No he didn’t. He built a proof of concept demo in 7 days then handed it off to other maintainers to code for real. I’m not sure why this myth keeps getting repeated. Linus himself clarifies this in every interview about git.

His main contributions were his ideas.

1) The distributed model, that doesn’t need to dial the internet.

2) The core data structures. For instance, how git stores snapshots for files changes in a commit. Other tools used diff approaches which made rewinding, branch switching, and diffing super slow.

Those two ideas are important and influenced git deeply, but he didn’t code the thing, and definitely not in 7 days!

Those were not his ideas. Before Git, the Linux kernel team was using BitKeeper for DVCS (and other DVCS implementations like Perforce existed as well). Git was created as a BitKeeper replacement after a fight erupted between Andrew Tridgell (who was accused of trying to reverse engineer BitKeeper in violation of its license) and Larry McVoy (the author of BitKeeper).

https://news.ycombinator.com/item?id=11667494

  • I agree and that’s the point I was trying to make.

    Linus’s contribution is a great one. He learned from prior tools and contributions, made a lot of smart technical decisions, got stuff moving with a prototype, then displayed good technical leadership by handing it off to a dedicated development team.

    That’s such a good lesson for all of us devs.

    So why the urge to lie and pretend he coded it in a week with no help? I know you’re not saying this, but this is the common myth.

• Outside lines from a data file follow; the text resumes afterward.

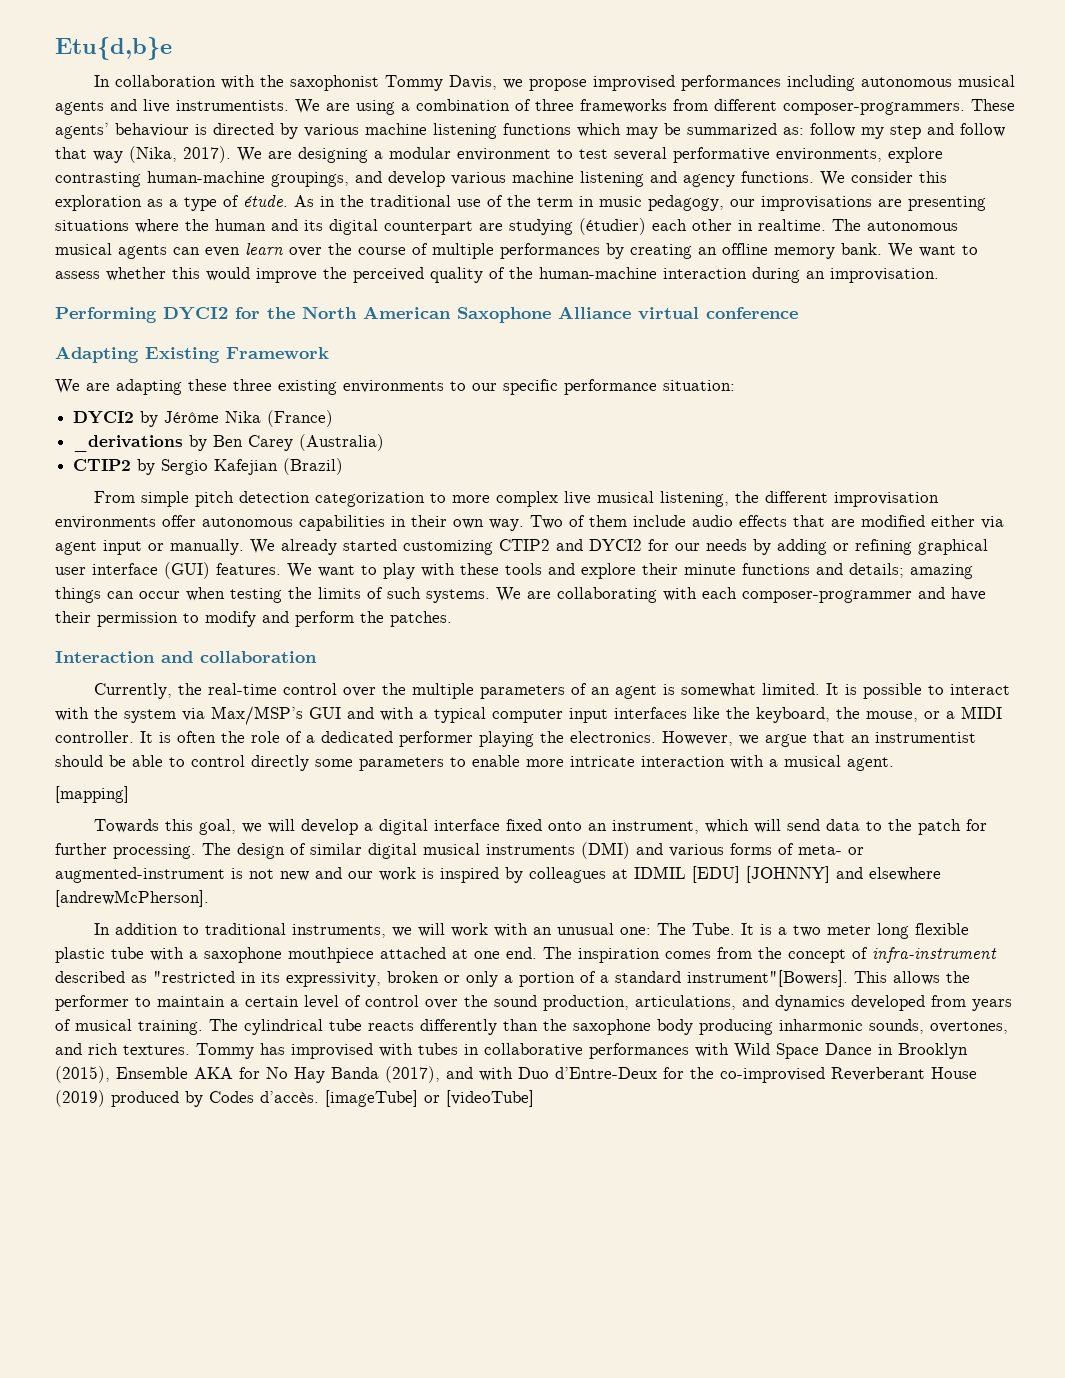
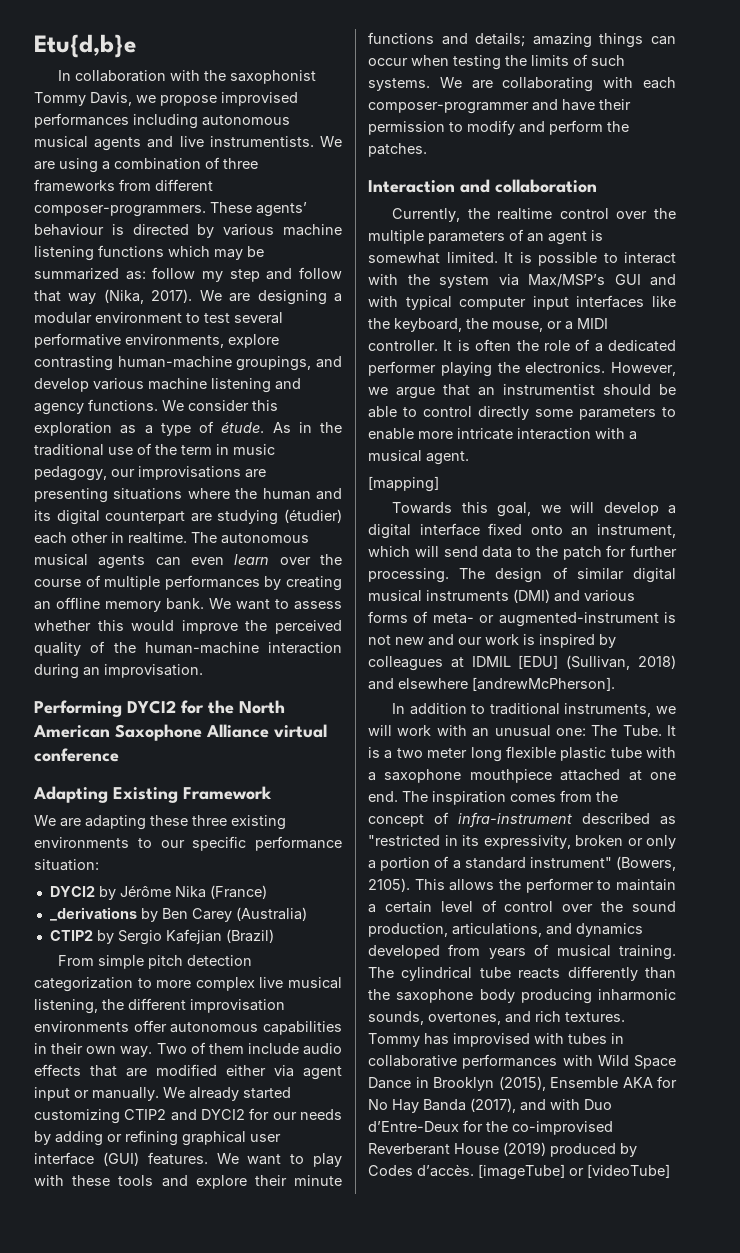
[208,683,278,695] real-time -> [497,208,553,220] realtime
[419,711,428,719] a -> (398, 301) none
[746,866,830,883] [JOHNNY] -> [566,655,676,670] (Sullivan, 2018)
[687,970,848,987] instrument"[Bowers]. -> [529,856,676,871] [368,878,410,892] instrument" (Bowers, 2105).

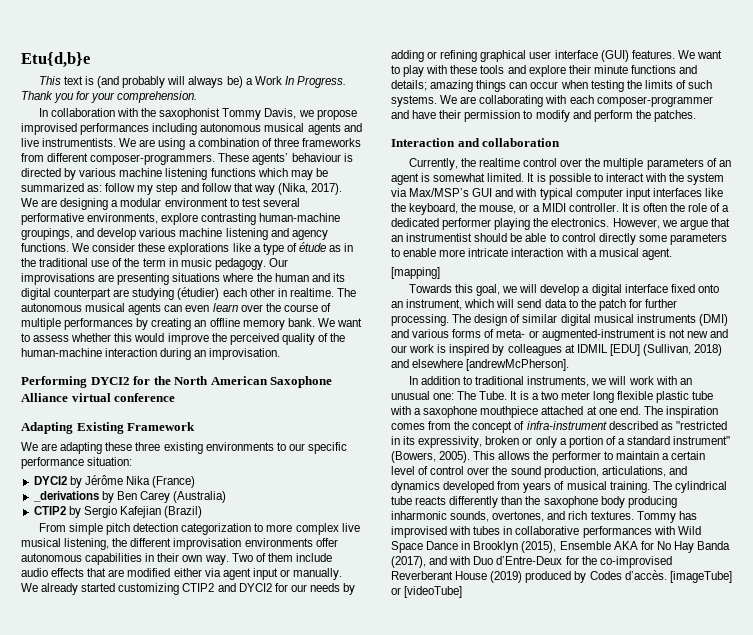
(136, 46) none -> [38,76,346,88] [21,91,198,103] // This text is (and probably will always be) a Work In Progress. Thank you for your comprehension.
[252,400,278,411] [34,422,137,436] this exploration as -> [138,243,251,255] these explorations like
[221,422,291,433] étude. As -> [298,242,342,252] étude as
[34,466,135,481] pedagogy, our -> [214,258,288,270] pedagogy. Our
[368,878,410,892] 2105). -> [439,451,471,463] 2005).

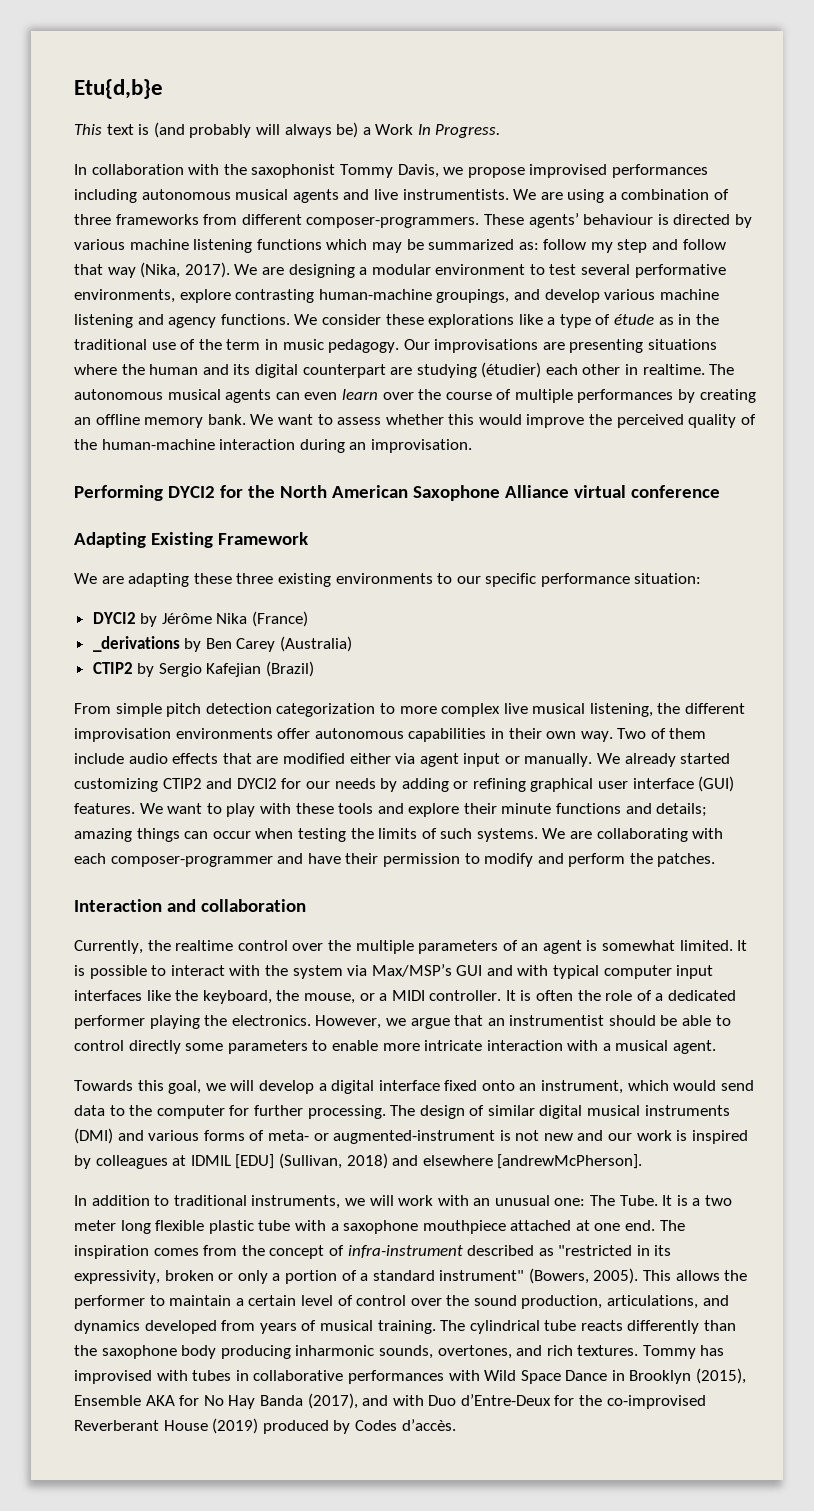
[21,91,198,103] Thank you for your comprehension. -> (501, 131) none
[391,267,440,279] // [mapping] -> (717, 1047) none
[496,299,515,308] will -> [673,1080,717,1091] would
[598,299,626,311] patch -> [156,1105,225,1119] computer
[669,571,732,583] [391,586,463,598] [imageTube] or [videoTube] -> (456, 1425) none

He did what needed to be done. Linux similarly has thousands of contributors and Linus's personal "code contribution" is almost negligible these days. But code doesn't matter. Literally anyone can generate thousands of lines of code that will flip bits all day long. What matters is some combination of the following: a vision, respect from peers earned with technical brilliance, audaciousness, tenacity, energy, dedication etc. This is what makes Linus special. Not his ability to bash on a keyboard all day long.

  • Im specifically pointing out the false history that Linus god-coded git and handed it to us on the 7th day.

    In reality, it was a collaborative effort between multiple smart people who poured months and years of sweat into the thing.

    I seem to agree with you. The real story is a good thing and Linus made important contributions!

    But he didn’t create git by himself in a week like the parent comments argue.

That's just being pedantic for the sake of it.

Git is decades old. Of course, there are tons of contributions after the first 10 days. Everyone knows that.

He started it and built the first working version.

  • It’s not being pedantic.

    The parent comments are arguing that 17million for git 2.0 is insane because Linux wrote the original in a week.

    Except that’s not true. He sketched out a proof of concept in a week. Then handed it off to a team of maintainers who worked on it for the next two decades.

    It’s also not pedantic because Linus himself makes this distinction. He doesn’t say he coded Git and specifically corrects people in interviews when they this.